◆ WHAT YOU ARE ASKED TO DO: Which lines below include the string "hidden"? Please show each one.

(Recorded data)
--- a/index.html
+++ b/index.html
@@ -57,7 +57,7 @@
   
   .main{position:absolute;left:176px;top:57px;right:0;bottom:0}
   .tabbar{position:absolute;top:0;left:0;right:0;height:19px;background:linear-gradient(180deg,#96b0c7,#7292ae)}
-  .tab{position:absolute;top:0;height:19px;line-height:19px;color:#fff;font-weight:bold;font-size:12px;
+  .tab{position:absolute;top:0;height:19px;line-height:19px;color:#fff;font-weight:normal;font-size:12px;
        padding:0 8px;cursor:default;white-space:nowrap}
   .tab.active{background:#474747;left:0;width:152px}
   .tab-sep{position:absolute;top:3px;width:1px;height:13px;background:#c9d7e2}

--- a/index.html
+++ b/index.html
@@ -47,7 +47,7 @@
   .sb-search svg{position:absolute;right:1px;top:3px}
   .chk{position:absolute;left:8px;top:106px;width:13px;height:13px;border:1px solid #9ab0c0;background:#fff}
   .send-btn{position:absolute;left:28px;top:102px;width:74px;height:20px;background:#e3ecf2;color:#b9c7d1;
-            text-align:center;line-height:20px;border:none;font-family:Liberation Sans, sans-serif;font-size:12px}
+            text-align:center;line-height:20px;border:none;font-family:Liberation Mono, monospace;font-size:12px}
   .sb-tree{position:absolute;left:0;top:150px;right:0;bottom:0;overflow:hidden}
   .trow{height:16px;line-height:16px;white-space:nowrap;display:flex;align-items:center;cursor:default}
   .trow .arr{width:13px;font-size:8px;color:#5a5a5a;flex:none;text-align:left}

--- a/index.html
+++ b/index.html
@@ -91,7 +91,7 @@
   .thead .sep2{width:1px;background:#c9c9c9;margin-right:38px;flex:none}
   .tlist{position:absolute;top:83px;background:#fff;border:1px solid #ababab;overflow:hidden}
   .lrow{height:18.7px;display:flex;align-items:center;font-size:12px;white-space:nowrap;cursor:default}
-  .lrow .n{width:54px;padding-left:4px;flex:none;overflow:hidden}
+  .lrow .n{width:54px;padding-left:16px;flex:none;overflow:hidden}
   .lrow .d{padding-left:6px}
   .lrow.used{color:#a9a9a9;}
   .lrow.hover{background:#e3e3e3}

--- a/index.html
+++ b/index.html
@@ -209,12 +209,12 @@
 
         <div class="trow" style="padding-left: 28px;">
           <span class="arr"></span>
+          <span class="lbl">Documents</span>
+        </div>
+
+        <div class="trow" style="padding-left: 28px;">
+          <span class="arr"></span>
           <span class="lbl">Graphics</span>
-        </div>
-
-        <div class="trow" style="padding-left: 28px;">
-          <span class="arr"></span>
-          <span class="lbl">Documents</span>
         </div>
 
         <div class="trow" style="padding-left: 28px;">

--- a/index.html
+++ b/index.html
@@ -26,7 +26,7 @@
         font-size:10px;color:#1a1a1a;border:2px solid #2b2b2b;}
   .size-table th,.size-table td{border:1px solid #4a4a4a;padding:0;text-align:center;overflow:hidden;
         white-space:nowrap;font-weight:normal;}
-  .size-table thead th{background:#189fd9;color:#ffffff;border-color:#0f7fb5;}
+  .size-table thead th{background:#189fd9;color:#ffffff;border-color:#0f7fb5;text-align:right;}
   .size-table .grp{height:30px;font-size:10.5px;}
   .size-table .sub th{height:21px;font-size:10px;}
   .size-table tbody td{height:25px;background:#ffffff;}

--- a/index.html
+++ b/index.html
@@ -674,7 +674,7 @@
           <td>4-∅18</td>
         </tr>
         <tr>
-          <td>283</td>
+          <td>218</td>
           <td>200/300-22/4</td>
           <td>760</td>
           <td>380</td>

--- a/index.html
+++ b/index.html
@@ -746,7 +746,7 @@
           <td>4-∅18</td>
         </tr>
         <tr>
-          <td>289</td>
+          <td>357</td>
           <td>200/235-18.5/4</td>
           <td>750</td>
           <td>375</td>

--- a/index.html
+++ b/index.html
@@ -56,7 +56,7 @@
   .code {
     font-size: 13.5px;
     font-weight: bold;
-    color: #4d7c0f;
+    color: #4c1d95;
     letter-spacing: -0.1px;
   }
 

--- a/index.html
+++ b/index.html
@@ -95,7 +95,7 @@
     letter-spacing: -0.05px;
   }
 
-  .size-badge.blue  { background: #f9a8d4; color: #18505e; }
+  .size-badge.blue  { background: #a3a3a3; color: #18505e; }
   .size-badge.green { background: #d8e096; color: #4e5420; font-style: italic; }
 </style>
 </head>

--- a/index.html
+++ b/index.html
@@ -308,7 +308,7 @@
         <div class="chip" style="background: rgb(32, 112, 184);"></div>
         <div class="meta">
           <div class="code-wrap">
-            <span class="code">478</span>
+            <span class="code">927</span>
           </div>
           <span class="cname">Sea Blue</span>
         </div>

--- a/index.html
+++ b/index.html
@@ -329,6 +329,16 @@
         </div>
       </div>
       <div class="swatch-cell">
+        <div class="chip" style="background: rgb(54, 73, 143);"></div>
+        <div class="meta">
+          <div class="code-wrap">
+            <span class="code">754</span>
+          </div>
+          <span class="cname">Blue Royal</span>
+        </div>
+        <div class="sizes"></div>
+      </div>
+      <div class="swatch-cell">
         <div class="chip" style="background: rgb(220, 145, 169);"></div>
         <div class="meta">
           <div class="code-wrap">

◆ OUTPUT:
   .sb-tree{position:absolute;left:0;top:150px;right:0;bottom:0;overflow:hidden}
   .tlist{position:absolute;top:83px;background:#fff;border:1px solid #ababab;overflow:hidden}
-  .lrow .n{width:54px;padding-left:4px;flex:none;overflow:hidden}
+  .lrow .n{width:54px;padding-left:16px;flex:none;overflow:hidden}
   .size-table th,.size-table td{border:1px solid #4a4a4a;padding:0;text-align:center;overflow:hidden;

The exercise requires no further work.